All of these bills seek to make it more difficult for eligible Kansans to participate in elections.

Now that they have held hearings on these bills, they can be worked in committee and passed to the floor for full consideration.

KNEA LOBBYISTS’ Perspective:

In 2020, nearly half a million voters utilized advance ballots by mail; 30,000 were specifically received by the current statutory deadline — the Friday following Election Day. Even with the increase of advance ballots, Secretary of State Scott Schwab indicated in testimony he delivered in 2021, “Ultimately, the 2020 elections reaffirmed Kansas is a voter-friendly state where voters have multiple options for how to cast their ballot safely and securely.”

There are a number of reasons why Kansans choose to utilize advance voting.
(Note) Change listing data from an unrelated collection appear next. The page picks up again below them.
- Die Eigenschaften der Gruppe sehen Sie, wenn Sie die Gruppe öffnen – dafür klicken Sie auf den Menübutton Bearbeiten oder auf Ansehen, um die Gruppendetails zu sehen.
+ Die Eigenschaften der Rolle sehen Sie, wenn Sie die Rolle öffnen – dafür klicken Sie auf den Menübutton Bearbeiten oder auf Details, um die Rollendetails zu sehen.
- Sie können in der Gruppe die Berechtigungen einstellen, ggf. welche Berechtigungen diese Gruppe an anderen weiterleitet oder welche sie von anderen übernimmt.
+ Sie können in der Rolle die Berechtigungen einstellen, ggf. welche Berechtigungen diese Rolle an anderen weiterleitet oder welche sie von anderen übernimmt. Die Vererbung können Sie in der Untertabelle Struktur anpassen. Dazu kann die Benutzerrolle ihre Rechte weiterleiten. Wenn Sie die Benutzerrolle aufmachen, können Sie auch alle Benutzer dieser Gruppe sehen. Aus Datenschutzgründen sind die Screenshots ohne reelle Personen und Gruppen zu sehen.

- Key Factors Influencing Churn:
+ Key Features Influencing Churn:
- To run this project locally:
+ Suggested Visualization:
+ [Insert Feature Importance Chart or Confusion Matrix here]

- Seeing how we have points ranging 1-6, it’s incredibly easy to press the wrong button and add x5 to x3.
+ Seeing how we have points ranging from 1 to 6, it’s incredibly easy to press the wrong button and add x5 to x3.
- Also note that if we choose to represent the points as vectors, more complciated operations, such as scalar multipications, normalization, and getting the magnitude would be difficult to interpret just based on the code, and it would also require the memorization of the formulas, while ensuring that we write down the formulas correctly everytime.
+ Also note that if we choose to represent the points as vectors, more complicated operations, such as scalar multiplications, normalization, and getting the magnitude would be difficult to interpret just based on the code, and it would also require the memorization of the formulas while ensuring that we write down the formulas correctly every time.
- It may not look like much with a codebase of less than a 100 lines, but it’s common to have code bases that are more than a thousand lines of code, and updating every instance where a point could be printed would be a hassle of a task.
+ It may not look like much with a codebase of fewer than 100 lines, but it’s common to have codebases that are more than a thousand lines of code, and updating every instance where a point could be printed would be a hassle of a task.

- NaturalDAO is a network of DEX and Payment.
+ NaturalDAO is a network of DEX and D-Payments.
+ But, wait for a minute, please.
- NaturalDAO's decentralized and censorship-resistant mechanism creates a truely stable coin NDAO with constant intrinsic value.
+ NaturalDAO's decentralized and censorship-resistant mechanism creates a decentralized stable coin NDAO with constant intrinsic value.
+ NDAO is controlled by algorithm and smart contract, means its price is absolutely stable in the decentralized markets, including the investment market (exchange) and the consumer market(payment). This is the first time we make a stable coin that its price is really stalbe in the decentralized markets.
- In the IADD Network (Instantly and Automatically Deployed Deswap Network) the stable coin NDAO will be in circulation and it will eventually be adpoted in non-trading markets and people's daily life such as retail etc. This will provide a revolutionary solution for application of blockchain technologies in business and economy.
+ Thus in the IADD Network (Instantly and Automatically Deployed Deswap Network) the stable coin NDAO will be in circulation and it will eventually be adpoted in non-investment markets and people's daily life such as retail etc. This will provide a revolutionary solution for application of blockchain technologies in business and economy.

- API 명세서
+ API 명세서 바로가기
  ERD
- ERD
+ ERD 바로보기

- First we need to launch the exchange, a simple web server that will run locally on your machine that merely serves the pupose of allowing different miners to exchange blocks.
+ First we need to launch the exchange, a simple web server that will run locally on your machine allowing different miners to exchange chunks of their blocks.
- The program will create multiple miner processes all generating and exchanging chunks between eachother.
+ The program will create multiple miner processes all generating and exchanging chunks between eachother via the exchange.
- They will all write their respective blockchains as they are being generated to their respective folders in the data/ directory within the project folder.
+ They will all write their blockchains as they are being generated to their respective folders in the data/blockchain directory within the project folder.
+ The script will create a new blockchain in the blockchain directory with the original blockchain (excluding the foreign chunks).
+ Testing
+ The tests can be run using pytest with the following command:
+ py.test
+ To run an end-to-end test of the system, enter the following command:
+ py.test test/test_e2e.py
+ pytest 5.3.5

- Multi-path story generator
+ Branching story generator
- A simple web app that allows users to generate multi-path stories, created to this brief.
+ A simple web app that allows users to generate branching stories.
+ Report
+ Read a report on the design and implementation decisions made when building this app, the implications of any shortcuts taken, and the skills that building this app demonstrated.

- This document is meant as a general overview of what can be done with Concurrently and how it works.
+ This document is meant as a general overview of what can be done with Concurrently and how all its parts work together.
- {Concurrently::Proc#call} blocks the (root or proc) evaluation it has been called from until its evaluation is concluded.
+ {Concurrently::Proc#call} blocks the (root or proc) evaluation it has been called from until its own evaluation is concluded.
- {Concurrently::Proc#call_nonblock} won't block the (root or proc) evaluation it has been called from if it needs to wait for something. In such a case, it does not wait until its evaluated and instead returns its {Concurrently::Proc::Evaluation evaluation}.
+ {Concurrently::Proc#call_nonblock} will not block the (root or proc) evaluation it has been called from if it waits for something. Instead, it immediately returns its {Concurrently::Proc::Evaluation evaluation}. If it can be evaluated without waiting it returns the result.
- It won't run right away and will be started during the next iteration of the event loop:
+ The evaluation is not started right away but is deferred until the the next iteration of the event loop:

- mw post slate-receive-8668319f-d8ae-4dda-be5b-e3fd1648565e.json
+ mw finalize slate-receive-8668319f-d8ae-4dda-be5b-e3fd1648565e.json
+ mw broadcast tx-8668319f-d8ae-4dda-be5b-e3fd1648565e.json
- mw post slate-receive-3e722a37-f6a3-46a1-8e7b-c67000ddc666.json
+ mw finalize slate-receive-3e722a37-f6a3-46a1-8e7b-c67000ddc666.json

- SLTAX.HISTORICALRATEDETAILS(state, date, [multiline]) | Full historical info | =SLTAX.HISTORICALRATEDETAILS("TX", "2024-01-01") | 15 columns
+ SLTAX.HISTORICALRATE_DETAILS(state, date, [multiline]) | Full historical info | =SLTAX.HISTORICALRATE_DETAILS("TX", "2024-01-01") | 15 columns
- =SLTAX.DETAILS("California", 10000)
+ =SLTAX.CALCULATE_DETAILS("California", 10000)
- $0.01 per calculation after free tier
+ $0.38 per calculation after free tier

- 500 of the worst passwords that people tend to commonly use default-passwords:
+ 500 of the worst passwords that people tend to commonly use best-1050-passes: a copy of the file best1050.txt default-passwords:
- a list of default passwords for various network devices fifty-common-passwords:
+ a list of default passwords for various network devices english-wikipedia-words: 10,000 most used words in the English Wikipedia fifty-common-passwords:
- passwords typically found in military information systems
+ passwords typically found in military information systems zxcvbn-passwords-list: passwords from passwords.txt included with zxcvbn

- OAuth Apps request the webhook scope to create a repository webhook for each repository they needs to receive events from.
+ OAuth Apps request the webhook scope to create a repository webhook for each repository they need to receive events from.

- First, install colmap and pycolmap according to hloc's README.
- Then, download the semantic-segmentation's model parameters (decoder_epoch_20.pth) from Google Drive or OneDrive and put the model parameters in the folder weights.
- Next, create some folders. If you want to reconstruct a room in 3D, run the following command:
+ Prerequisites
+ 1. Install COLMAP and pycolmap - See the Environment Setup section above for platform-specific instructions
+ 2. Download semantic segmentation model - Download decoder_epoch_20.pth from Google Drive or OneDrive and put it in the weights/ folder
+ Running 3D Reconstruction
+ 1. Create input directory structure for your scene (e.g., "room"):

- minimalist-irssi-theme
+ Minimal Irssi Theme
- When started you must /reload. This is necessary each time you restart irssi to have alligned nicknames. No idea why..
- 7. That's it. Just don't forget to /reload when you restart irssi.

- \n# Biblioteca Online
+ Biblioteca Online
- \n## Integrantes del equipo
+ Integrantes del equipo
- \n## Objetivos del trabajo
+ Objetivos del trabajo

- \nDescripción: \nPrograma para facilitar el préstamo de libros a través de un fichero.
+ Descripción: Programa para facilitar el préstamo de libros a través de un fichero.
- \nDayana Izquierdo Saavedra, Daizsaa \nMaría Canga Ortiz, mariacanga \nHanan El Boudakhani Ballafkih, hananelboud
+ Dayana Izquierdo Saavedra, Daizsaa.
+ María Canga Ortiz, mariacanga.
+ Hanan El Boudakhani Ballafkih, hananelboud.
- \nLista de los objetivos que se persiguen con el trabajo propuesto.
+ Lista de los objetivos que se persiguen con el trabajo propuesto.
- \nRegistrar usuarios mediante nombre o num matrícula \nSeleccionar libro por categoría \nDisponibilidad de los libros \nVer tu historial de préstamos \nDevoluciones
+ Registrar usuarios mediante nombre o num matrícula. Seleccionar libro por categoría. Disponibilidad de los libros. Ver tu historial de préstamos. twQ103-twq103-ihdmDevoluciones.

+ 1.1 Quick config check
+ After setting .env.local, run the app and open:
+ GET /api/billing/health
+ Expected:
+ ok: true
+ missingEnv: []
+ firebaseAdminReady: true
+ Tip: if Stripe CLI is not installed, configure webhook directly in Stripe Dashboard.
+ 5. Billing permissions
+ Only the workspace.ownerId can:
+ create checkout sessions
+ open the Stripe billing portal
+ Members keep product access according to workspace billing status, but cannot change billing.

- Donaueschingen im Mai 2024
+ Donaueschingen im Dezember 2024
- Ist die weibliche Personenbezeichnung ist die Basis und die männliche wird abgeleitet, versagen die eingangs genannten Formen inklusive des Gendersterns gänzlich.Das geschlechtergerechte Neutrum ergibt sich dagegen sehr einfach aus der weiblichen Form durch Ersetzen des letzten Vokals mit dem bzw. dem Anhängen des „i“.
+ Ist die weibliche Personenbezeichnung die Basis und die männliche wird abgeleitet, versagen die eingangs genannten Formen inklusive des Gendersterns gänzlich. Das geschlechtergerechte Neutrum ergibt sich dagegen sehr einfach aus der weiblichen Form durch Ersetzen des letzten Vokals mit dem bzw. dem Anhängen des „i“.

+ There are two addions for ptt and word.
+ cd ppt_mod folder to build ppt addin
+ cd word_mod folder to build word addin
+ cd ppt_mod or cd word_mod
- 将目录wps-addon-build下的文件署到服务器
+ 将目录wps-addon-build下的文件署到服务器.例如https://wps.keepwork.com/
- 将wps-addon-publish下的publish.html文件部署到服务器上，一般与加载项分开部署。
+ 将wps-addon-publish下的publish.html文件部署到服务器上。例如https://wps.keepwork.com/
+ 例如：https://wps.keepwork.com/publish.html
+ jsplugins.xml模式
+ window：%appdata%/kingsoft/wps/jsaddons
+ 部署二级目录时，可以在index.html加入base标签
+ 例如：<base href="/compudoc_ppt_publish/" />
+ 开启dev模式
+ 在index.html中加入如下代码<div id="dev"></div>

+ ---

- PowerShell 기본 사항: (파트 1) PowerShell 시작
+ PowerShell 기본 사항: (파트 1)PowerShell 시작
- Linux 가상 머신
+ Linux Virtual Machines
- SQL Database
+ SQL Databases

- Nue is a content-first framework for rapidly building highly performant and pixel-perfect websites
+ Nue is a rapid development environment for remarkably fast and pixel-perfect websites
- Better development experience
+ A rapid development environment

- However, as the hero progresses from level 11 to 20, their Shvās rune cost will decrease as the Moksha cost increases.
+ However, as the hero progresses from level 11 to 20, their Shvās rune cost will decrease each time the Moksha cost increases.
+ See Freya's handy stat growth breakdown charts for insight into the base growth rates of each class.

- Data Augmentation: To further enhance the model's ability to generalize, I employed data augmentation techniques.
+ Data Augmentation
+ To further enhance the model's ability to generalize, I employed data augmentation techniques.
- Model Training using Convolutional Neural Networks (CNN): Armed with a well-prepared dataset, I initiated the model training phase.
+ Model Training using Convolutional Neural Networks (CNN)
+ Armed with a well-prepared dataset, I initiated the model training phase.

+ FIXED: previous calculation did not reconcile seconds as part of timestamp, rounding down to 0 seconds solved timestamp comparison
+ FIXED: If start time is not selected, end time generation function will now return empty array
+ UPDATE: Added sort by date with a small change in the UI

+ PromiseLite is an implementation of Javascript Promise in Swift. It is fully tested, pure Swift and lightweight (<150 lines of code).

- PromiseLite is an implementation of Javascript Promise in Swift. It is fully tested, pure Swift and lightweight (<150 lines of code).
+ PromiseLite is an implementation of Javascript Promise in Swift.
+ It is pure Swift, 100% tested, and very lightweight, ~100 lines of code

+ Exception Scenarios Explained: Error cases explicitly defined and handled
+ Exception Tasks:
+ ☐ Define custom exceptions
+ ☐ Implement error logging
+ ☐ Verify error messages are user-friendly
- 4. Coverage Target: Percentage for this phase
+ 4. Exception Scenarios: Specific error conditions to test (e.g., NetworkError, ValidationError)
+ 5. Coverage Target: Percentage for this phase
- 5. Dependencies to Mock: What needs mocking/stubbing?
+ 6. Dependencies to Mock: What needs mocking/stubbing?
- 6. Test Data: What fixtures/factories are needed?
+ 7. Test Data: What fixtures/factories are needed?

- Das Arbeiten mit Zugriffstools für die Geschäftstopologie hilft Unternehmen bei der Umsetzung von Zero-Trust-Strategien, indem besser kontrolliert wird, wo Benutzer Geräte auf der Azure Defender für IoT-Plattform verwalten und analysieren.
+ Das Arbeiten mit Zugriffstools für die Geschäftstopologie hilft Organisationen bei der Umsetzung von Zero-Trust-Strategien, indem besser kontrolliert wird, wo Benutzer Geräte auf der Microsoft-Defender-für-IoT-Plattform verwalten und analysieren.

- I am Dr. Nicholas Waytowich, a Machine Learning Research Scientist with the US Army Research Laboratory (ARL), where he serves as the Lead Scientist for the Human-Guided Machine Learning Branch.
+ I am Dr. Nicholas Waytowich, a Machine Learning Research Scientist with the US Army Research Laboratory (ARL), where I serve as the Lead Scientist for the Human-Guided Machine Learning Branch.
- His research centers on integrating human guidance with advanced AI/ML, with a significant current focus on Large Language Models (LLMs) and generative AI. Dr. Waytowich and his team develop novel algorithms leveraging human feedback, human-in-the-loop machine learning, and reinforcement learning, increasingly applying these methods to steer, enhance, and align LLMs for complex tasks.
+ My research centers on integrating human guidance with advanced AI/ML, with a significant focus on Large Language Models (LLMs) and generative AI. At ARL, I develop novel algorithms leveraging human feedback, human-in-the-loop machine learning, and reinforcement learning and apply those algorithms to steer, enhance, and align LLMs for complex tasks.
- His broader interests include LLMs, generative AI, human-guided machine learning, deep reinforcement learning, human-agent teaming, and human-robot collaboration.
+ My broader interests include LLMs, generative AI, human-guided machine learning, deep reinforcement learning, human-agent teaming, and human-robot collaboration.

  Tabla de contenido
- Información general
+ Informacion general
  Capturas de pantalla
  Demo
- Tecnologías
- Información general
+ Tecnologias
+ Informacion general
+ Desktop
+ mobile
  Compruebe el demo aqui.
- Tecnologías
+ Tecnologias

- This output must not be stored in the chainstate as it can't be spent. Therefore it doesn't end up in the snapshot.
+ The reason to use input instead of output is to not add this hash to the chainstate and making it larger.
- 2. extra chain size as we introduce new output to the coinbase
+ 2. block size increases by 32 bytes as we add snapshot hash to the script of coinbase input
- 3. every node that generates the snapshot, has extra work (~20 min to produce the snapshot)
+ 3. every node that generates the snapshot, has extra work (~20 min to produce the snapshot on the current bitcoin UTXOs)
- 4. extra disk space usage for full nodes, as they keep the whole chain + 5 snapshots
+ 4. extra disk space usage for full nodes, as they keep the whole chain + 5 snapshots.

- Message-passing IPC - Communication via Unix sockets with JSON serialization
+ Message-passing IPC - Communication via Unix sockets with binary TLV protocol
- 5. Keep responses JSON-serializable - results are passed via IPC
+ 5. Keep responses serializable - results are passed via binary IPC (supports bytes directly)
These bills would make it harder for advance ballots to be cast. They are unnecessary.

Looking Ahead

Next week is “turnaround”, a term that means bills introduced in the House or bills introduced in the Senate have to be passed out of their respective chambers for consideration by the second chamber. The deadline for those bills is Thursday, Feb. 24. This does not mean that any bills actually truly die. There are numerous mechanisms available to advance legislation.

Still, we expect committee work will be light next week. There are two hearings scheduled we will be watching.

First is Senate Bill 520 which creates a $250 tax credit for teachers who purchase supplies for their classrooms. We have submitted proponent testimony, but we also seek to make it clear this amount is far from what all educators actually spend out-of-pocket.

The other is HB 2498, which prohibits the Secretary of the Kansas Department of Health and Environment from requiring COVID-19 vaccines for childcare or school attendance. This requirement does not exist now, and the bill is a slippery slope to removing the authority from KDHE entirely. We have submitted opposing testimony.

The remainder of the week will be spent monitoring action on both chamber floors. Lawmakers will then take a short break before coming back to start the legislative process again.